このことが原因で、私は2つの会社から解雇されました。
彼らの目には、私は自分の仕事をしていないと映ったのです。
これは、私が神経多様性にあたると理解する前の話です」
神経多様性とは、人が情報を処理する方法の違いのことで、これらの違いは単に人間の脳のバリエーションに過ぎないとされています。
神経多様性には、自閉症、注意欠陥多動性障害(ADHD)、失読症、失行症、トゥレット症候群、複雑なチック障害などがあります。
英国では、約7人に1人が何らかの神経多様性を持っていると推定されています。
モーガンは、診断されたことで「安心感」を得ましたが、職場で適切な適応がなければ、発達障害の人は「苦労し続ける」ことになると語りました。
自閉症とADHDと診断されてから1週間後、職場でモーガンはパニックを起こしてしまいました。

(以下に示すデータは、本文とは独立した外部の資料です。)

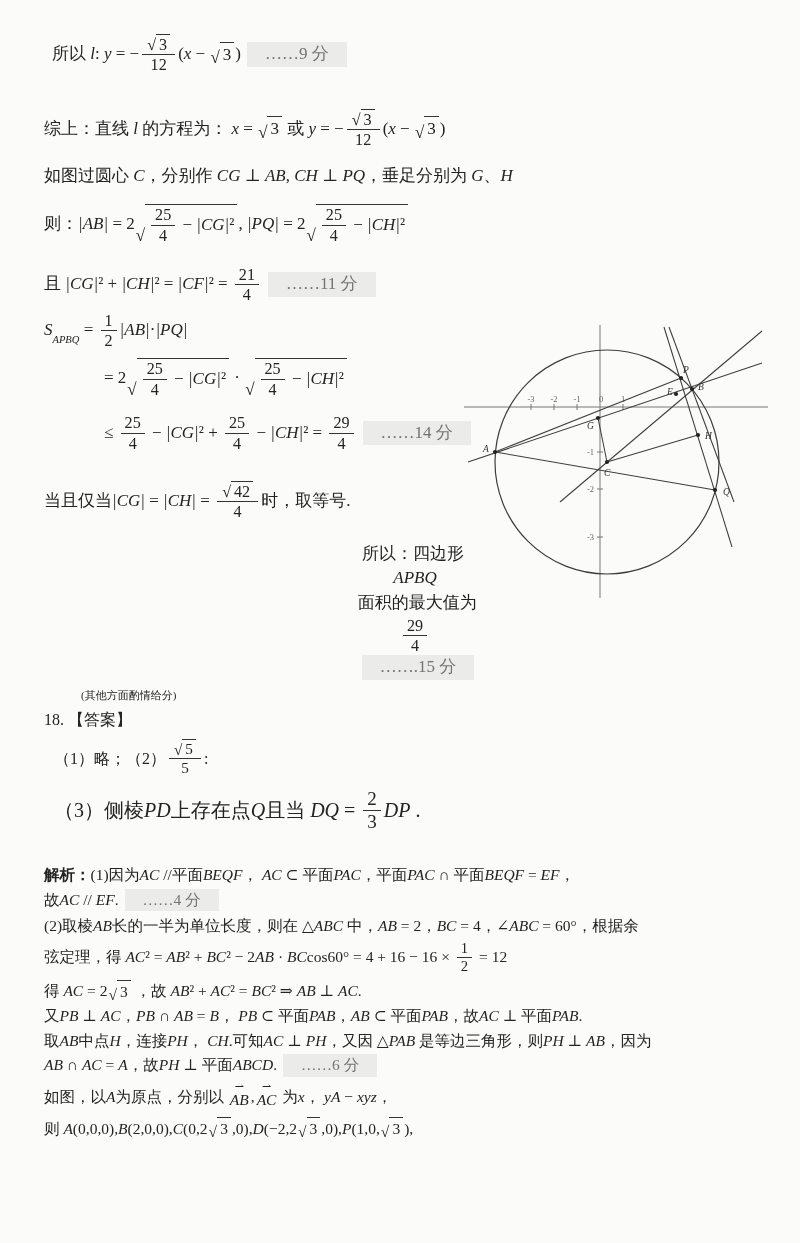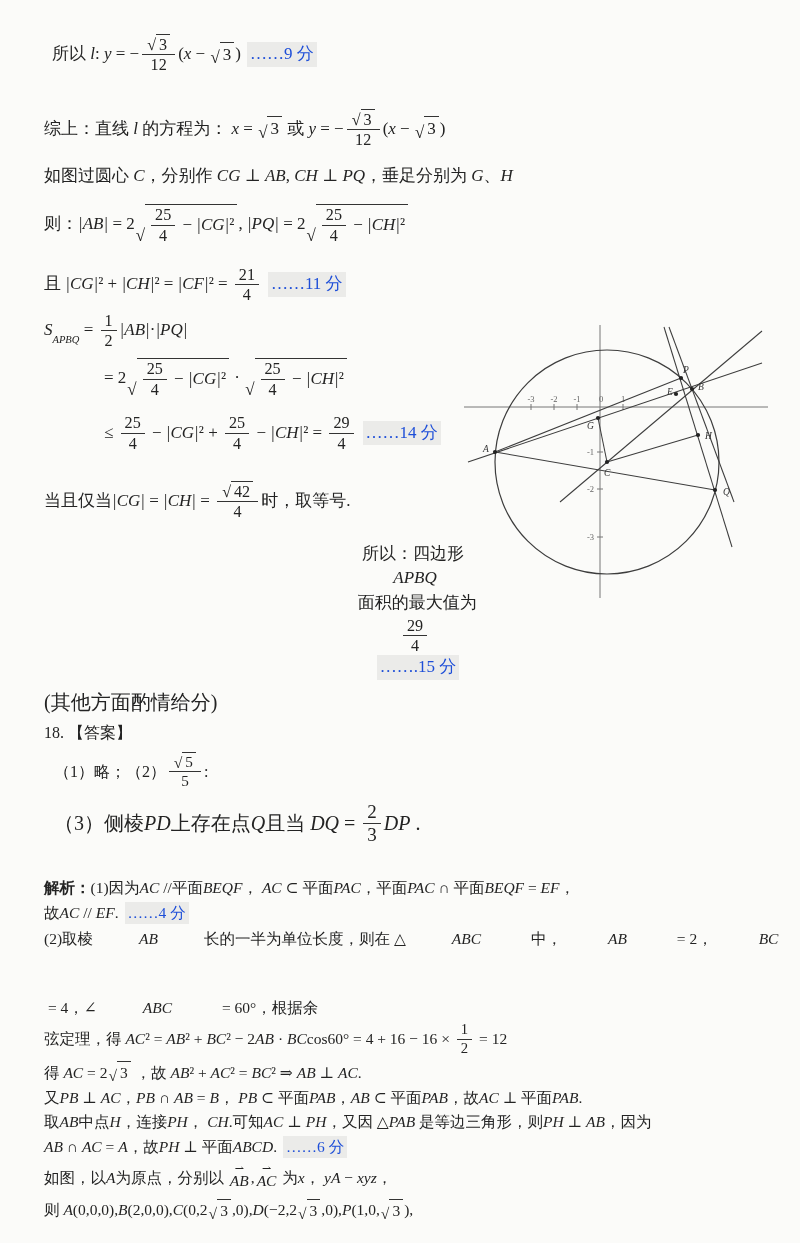--- a/index.html
+++ b/index.html
@@ -11,7 +11,7 @@
   .it{font-style:italic;white-space:pre-wrap;}
   .bd{font-weight:bold;white-space:pre-wrap;}
   .sb{font-size:0.62em;font-style:italic;align-self:flex-end;transform:translateY(-0.25em);}
-  .dots{color:#1d4ed8;background:rgba(140,140,140,0.14);padding:0 3px;margin-left:6px;white-space:pre;}
+  .dots{color:#737373;background:rgba(140,140,140,0.14);padding:0 18px;margin-left:6px;white-space:pre;}
   .frac{display:inline-flex;flex-direction:column;align-items:center;text-align:center;
         margin:0 3px;font-size:0.95em;}
   .frac>.num{display:inline-flex;align-items:center;justify-content:center;

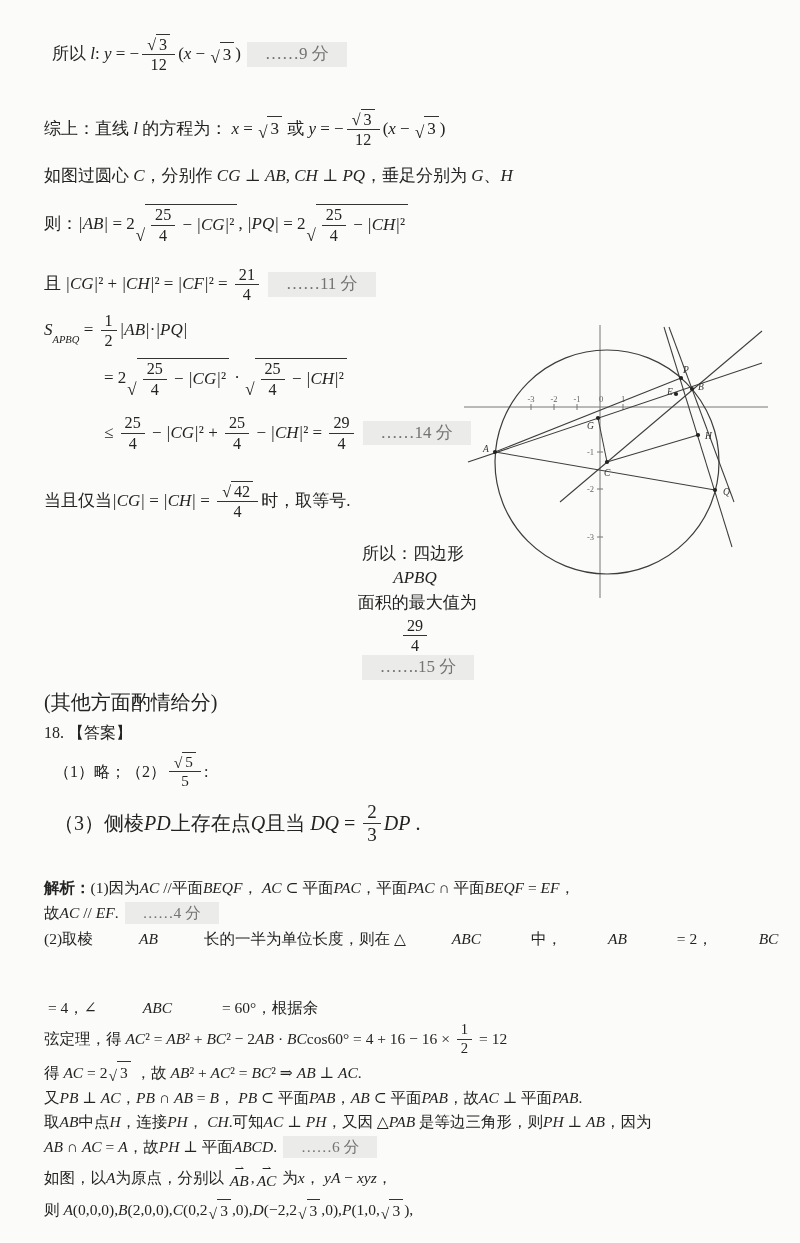--- a/index.html
+++ b/index.html
@@ -297,7 +297,7 @@
         </span>
         <span class="dots">…….15 分</span>
       </div>
-      <div class="line" style="margin-top: 8px; font-size: 20px;">
+      <div class="line" style="margin-top: 8px; font-size: 11px; margin-left: 37px;">
         <span class="tx">(其他方面酌情给分)</span>
       </div>
       <div class="line" style="margin-top: 4px; font-size: 16px;">

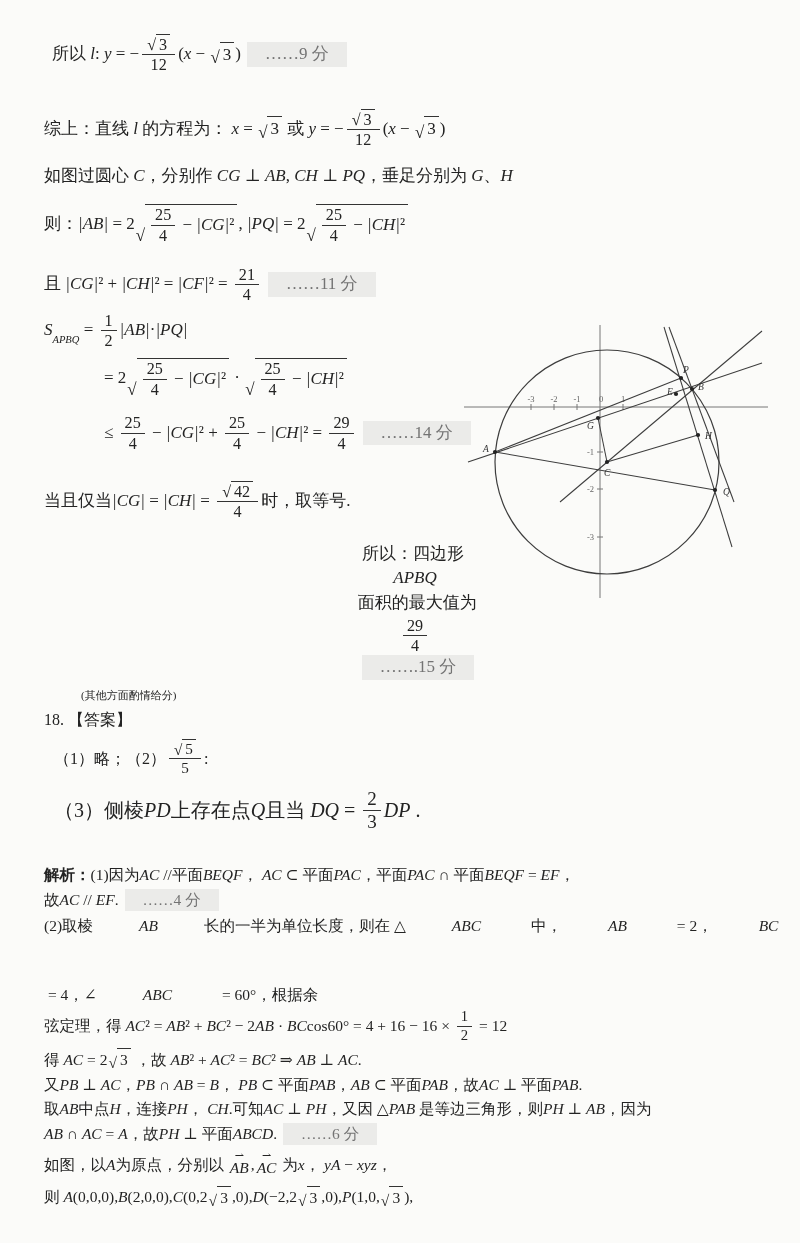--- a/index.html
+++ b/index.html
@@ -365,7 +365,7 @@
         <span class="tx">.</span>
         <span class="dots">……4 分</span>
       </div>
-      <div class="line" style="margin-top: 4px; font-size: 15.5px; gap: 46px;">
+      <div class="line" style="margin-top: 4px; font-size: 15.5px;">
         <span class="tx">(2)取棱</span>
         <span class="it">AB</span>
         <span class="tx">长的一半为单位长度，则在 △</span>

同僚に、自分を受け入れる方法を説明しましたが、誰もしてくれなかったと言います。
「半年間で3回職を失ったのはひどいことでした。
しかし診断されてから、同僚にさらに汚名を着せられたのは、本当に悲しいことでした」
モーガンさんは、2ヶ月前に最後の仕事を辞めてから、現在は働いていません。
「働きたいし、働くことや忙しいことが好きなのに、どうしてもできない。
私は常に恥ずかしさでいっぱいで、身体的に健康な29歳の私が、定型発達の人たちの世界で精神的に対処できないから働けないのだと言うのは、恥ずかしいことだと感じています」
最近のデータでは、ADHDの人は、障害のない人に比べて、職場から解雇される確率が2倍であることが明らかになっています。
また、ADHDや自閉症の人たちは、定型発達の人たちに比べて失業率が高いという調査結果も出ています。
英国自閉症協会の広報担当者は、次のように述べています。
「自閉症の人は、職場で大きな貢献をすることができ、雇用主にとって真の財産となり得ます。
しかし、自閉症の雇用格差は依然としてあまりにも大きく、最新の統計によると、自閉症の人の29パーセントしか働けていません」
21歳のエレナ・パーマーは、19歳のときに自閉症とADHDと診断されました。
長年にわたって自分の症状を隠してきた結果、職場が彼女にとって「生き地獄」のように感じられるようになったと言います。
「学校は発達障害の人のために設計されていないし、職場もそうではありませんでした。
忙しいシフト中は、脳が燃えているような感覚を味わうしかありません。
忙しい日は6、7時間、休憩はありませんでした。
頻繁に燃え尽き、時には仕事中にメルトダウンしてしまうこともありました。
とにかくすごく、疲れるんです。
私がまだ仕事を続けられている唯一の理由は、長年の間、自分の症状を隠す術を身につけたからだと考えています。
マスキングすることで一日をスムーズに過ごせるようになったとはいえ、一日が終わるころには、もう疲れきってしまっています」
発達障害の人の多くが「マスキング」をしています。
これは、周りの人と同じようになるために、特定の行動を学習、練習、実行し、他の行動を抑制することです。
研究によれば、マスキングは自閉症の人にとくに多く見られ、男性よりも女性に影響があることがよく分かっています。
英国自閉症協会の広報担当者は、次のように述べています。
「多くの自閉症の人は、細部への優れた注意力、強い技術力を持っており、異なる視点を提供することができます。
すべての雇用主は、静かな空間の提供やスタッフへの意識向上トレーニングなどを提供することで、大きな違いを生むことができる小さなステップを作ることができるのです」
どんなに厳しい状況にあっても、相手を尊重する。
かんたんなことではありませんが、人としてそうありたいと思います。
自分以上に厳しいのだと思ってください。
ふだんから、いろいろな困難と対峙しながら生きてきたのですから。